Re: [pcre-dev] What is the expected behavior of /(?=..(*MARK:a))(*SKIP:a)(*FAIL)|./g

2016-03-21 Thread Thanh Hong Dai
Dear Zoltan,

Thanks for your reply. That is exactly what I want to know.

Best regards,
Thanh Hong.


-Original Message-
From: Zoltán Herczeg [mailto:hzmes...@freemail.hu] 
Sent: Monday, 21 March, 2016 2:54 PM
To: Thanh Hong Dai <hdth...@tma.com.vn>
Cc: pcre-dev@exim.org
Subject: RE: [pcre-dev] What is the expected behavior of 
/(?=..(*MARK:a))(*SKIP:a)(*FAIL)|./g

>Does it mean that (*SKIP:label) looks for the (*MARK:label) in the regex 
>execution stack to figure out where to bump along to?

Exactly. It searches the last MARK in the regex stack which name matches and 
restart the match from there.

E.g.: when /x(*:a)x(*:a)(*SKIP:a)(*FAIL)|./  matches to xxy, the result is y 
not x. If you delete the second (*:a) the result is x.

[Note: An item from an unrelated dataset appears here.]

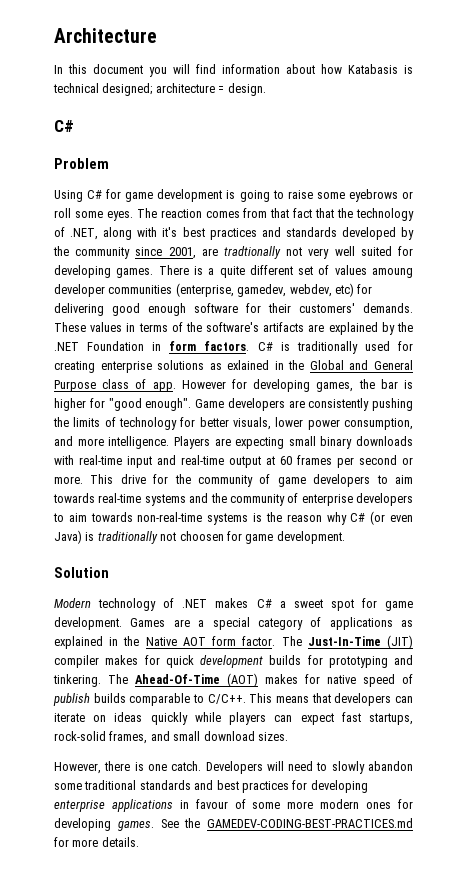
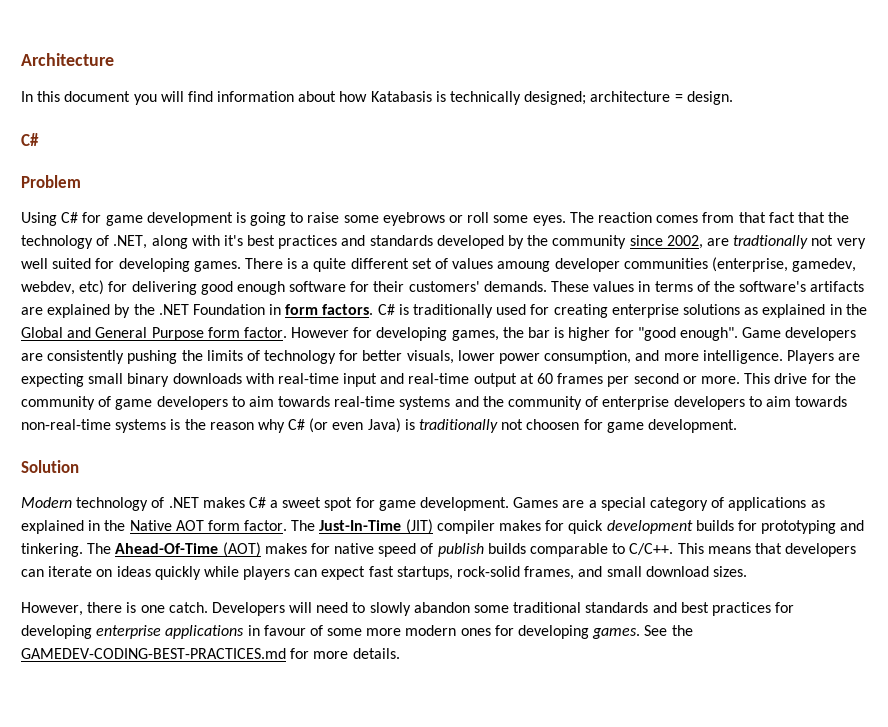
[53,83,99,93] technical -> [450,91,522,105] technically
[168,247,196,259] 2001, -> [666,235,703,249] 2002,
[227,360,270,370] exlained -> [762,304,826,318] explained
[102,379,176,392] class of app. -> [207,327,287,338] form factor.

One more rule is that no SKIP can go back (to avoid infinite match loops).

>
>Anyway, could anyone please explain the execution trace on regex101: Why is 
>the first branch tried twice, then it proceeds to the second branch?

I know the interpreter matches it twice because it cannot check the MARK label 
stack for the name, and the "not found" is caught when the whole stack is 
reverted. Then, the engine restarts the match, and knows that (*SKIP:label) 
must be ignored (this is just the brief overview of the concept, the 
implementation is a bit more complex). PCRE-JIT does not have this disadvantage.

Regards,
Zoltan


-- 
## List details at https://lists.exim.org/mailman/listinfo/pcre-dev 

Re: [pcre-dev] What is the expected behavior of /(?=..(*MARK:a))(*SKIP:a)(*FAIL)|./g

2016-03-21 Thread Zoltán Herczeg
>Does it mean that (*SKIP:label) looks for the (*MARK:label) in the regex 
>execution stack to figure out where to bump along to?

Exactly. It searches the last MARK in the regex stack which name matches and 
restart the match from there.

E.g.: when /x(*:a)x(*:a)(*SKIP:a)(*FAIL)|./  matches to xxy, the result is y 
not x. If you delete the second (*:a) the result is x.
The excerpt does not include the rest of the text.